What’s the advice you most often give to your students about writing?
I ask my students to identify what they love to read. To ask themselves why they like to read a certain writer, what about their prose or storytelling jazzes them. This can jar something in them, make them confront something in their aesthetics that they hadn’t articulated. Especially talented writers. What makes you singularly you? Nobody wants to read your version of somebody else. Try to surprise yourself.
Native Speaker put you on the map. As you look back on the book, how do you feel about it? Would you write it any differently today?
Every book is an extended snapshot of that personal moment in time, psychically and even bodily, and it’s impossible to go back. I try not to think about past books too much. It’s not interesting for me to go back, even if there are definitely lot of things I would change, or sections or passages that I like. I prefer to keep moving forward, thinking about the next set of questions and problems.
A Gesture Life was a huge wake up call that put a name to a widespread illness in the Korean American community. How do we avoid living the gesture life?
It’s difficult, because it’s so much easier to live a ‘gesture’ life. So much less painful, less harrowing, less fraught, and in this sense more ‘successful’. But essentially, I think we all know, that sort of engagement is depleted, it’s a half empty existence. That’s something that took me a while to realize about the book. The book is really about his (Doc Hata’s) psyche and the career of companionable, respectable, good citizen life, and how it’s all a self-deluding performance. The novel in this sense is a monster tale. For me, it was the most difficult of my books to write. To be in the main character’s psyche for so long made me feel ill.

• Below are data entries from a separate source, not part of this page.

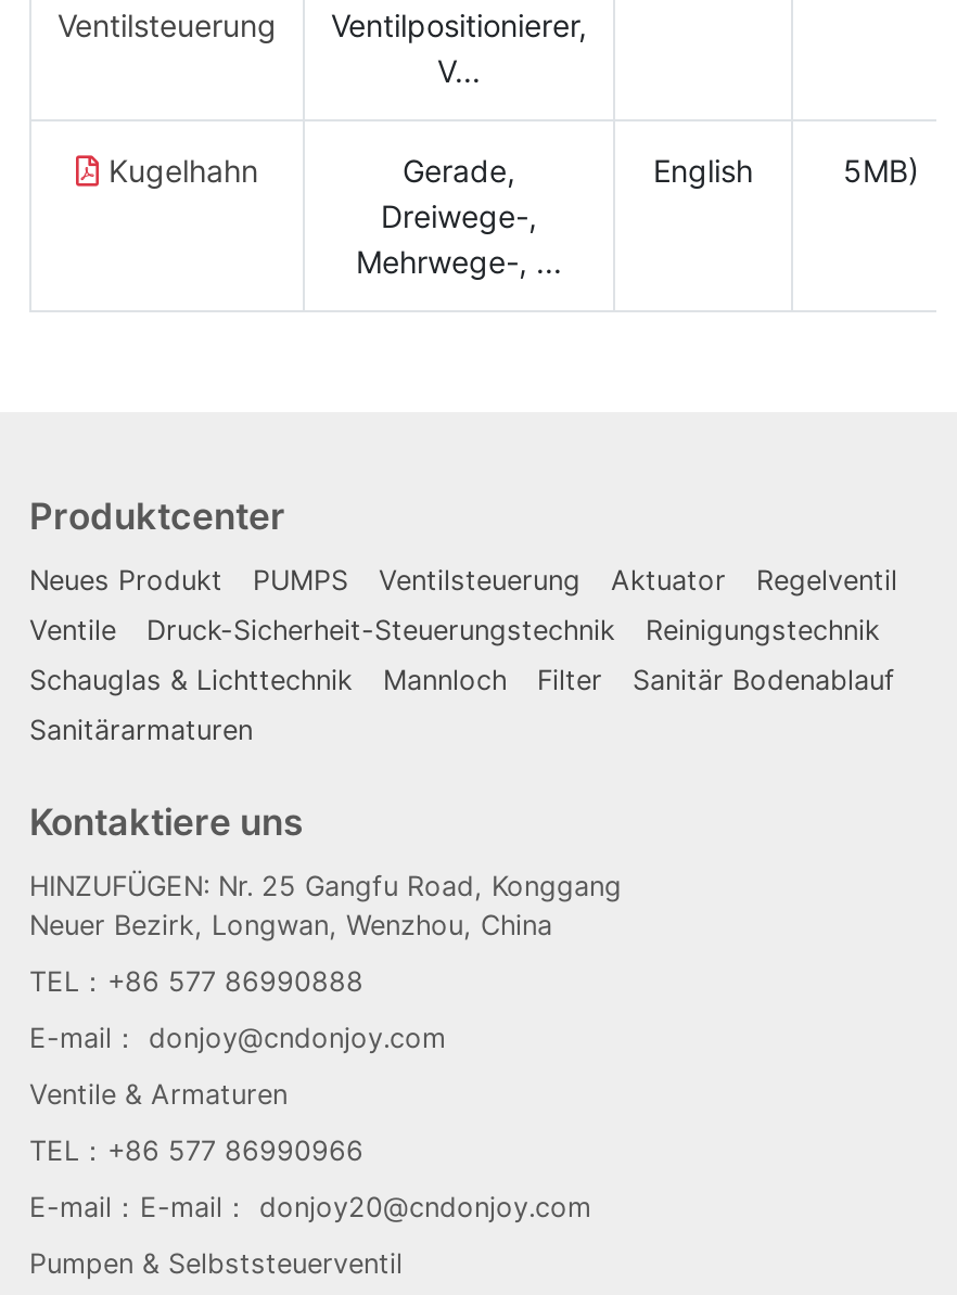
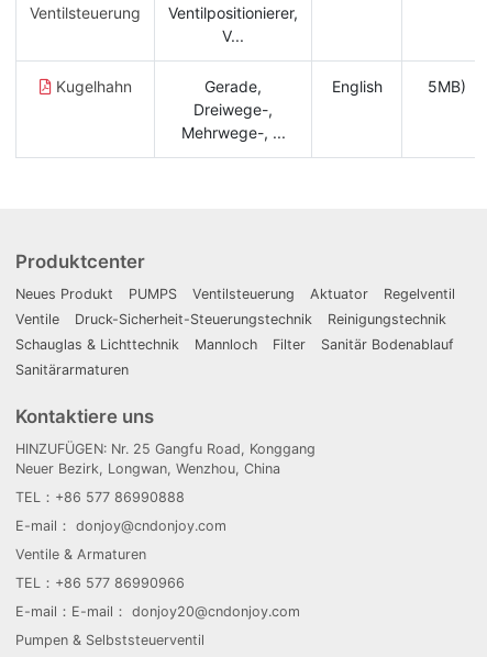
[29,1022,446,1054] E-mail：donjoy@cndonjoy.com -> [15,517,226,534] E-mail： donjoy@cndonjoy.com
[29,1191,591,1223] E-mail：E-mail：donjoy20@cndonjoy.com -> [15,603,300,620] E-mail：E-mail： donjoy20@cndonjoy.com

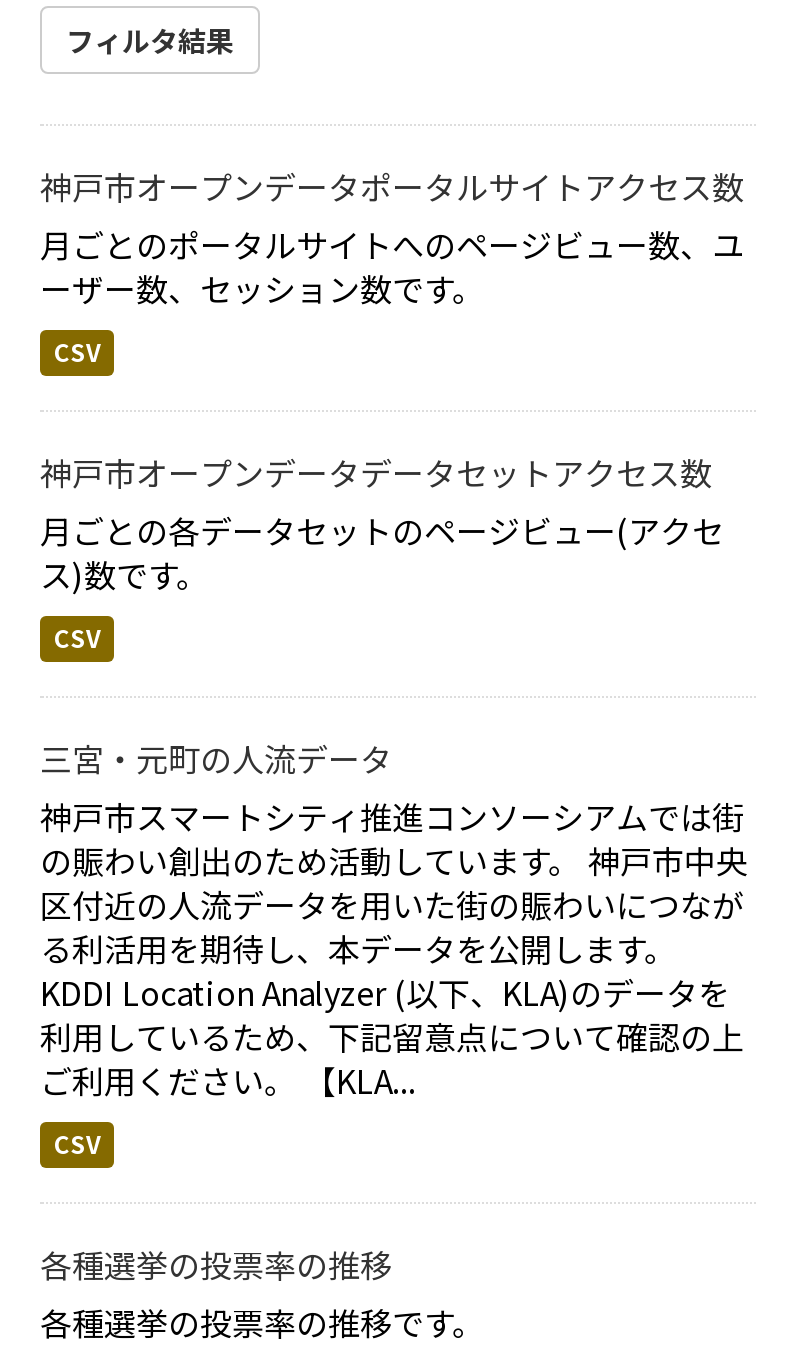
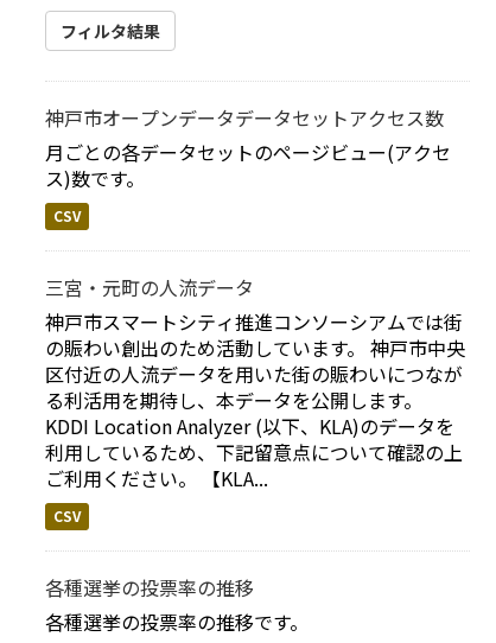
[40,163,744,369] 神戸市オープンデータポータルサイトアクセス数 | 月ごとのポータルサイトへのページビュー数、ユ | ーザー数、セッション数です。 | CSV -> none

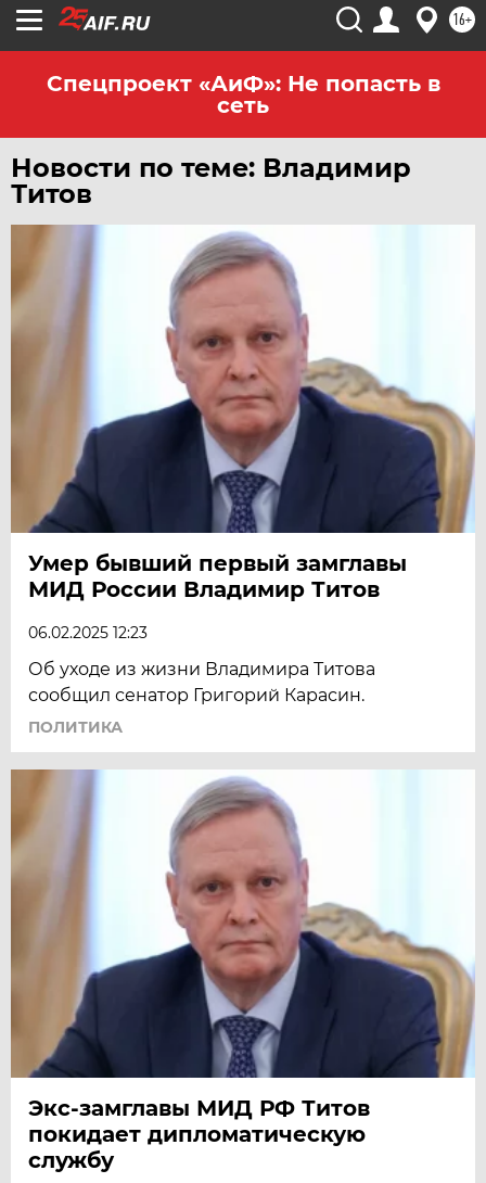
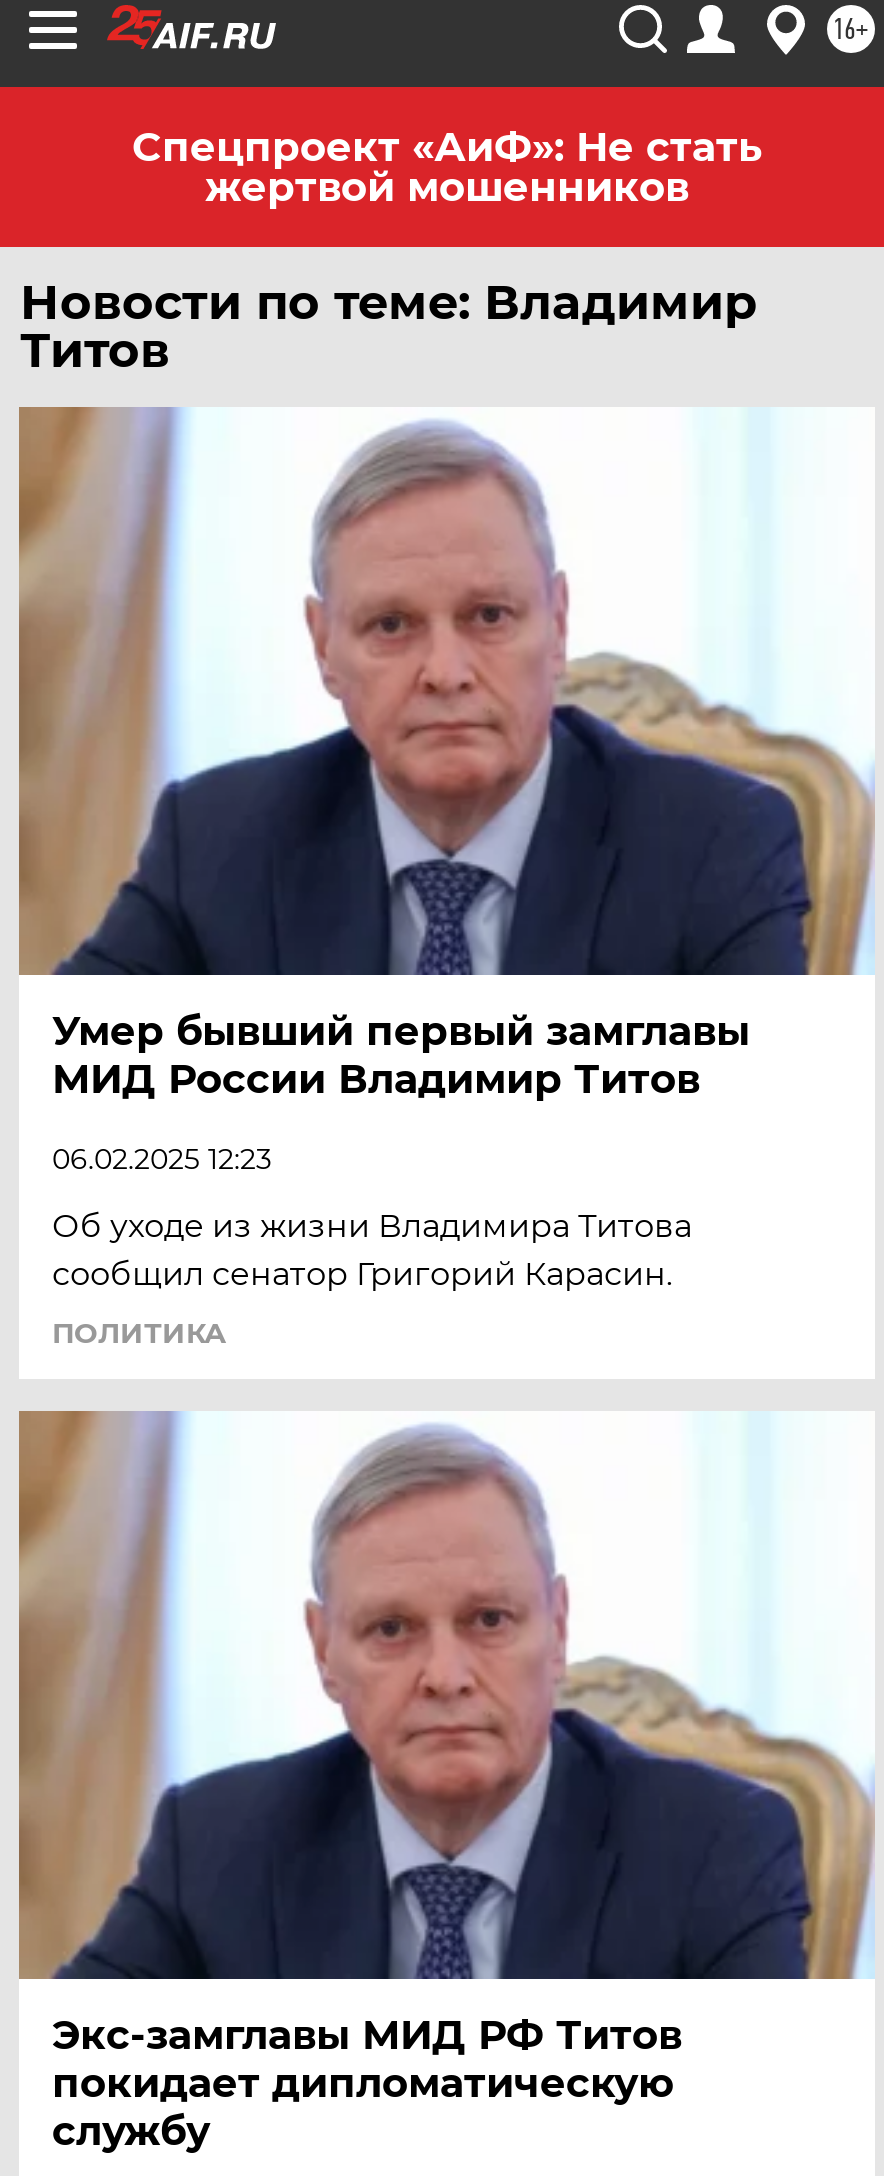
[46,71,440,118] Спецпроект «АиФ»: Не попасть в | сеть -> [132,123,762,211] Спецпроект «АиФ»: Не стать | жертвой мошенников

How are your Asian American students different from us or our parents?
They are so socially and critically aware. They’re very savvy in so many ways. Very competent. But I think there are also so many things going on in their lives that they feel a lot of anxiety too.
In My Year Abroad, the main character had maybe the most hilarious and best foot massage in the history of American literature. What is your experience with foot massages and why did you choose to write about that?
We went to Shanghai years ago and I got the classic Chinese foot massage. It was the most painful thing I had ever experienced. There was a point where I thought I might die and then toward the end I thought maybe I wouldn’t be able to walk again. But magically I felt great afterward. So I thought I could use the experience in Tiller’s story, which is a story about going out into the world and quaffing it as deeply and exuberantly as possible. But of course there is a cost to that, which I wanted to express through the steady escalation of the experiences – and danger – and what it does to him. Pain and renewal, action and transformation.
Throughout the book you poke fun at the American obsession with wellness. What is true wellness for you and how do you recharge your batteries?
I do a little yoga on the side, mostly for my chronically tight lower back and legs. I also enjoy golf, which when you have good partners is wonderful socially. It’s also a beautiful game that is endlessly complicated, and full of glory and tragedy. There’s a lot of time to mull over what you’ve done, which adds to the complexity. Of course there’s food and drink. Enjoying each day with something tasty and a glass of good wine. That’s wellness for me.
Which of your books would you most like to see made into a film or tv show?
All of them, but I’d love to see On Such a Full Sea as a series. With the various ‘worlds’ the protagonist travels between, and the attendant sets of characters, there’d be a lot to see and experience.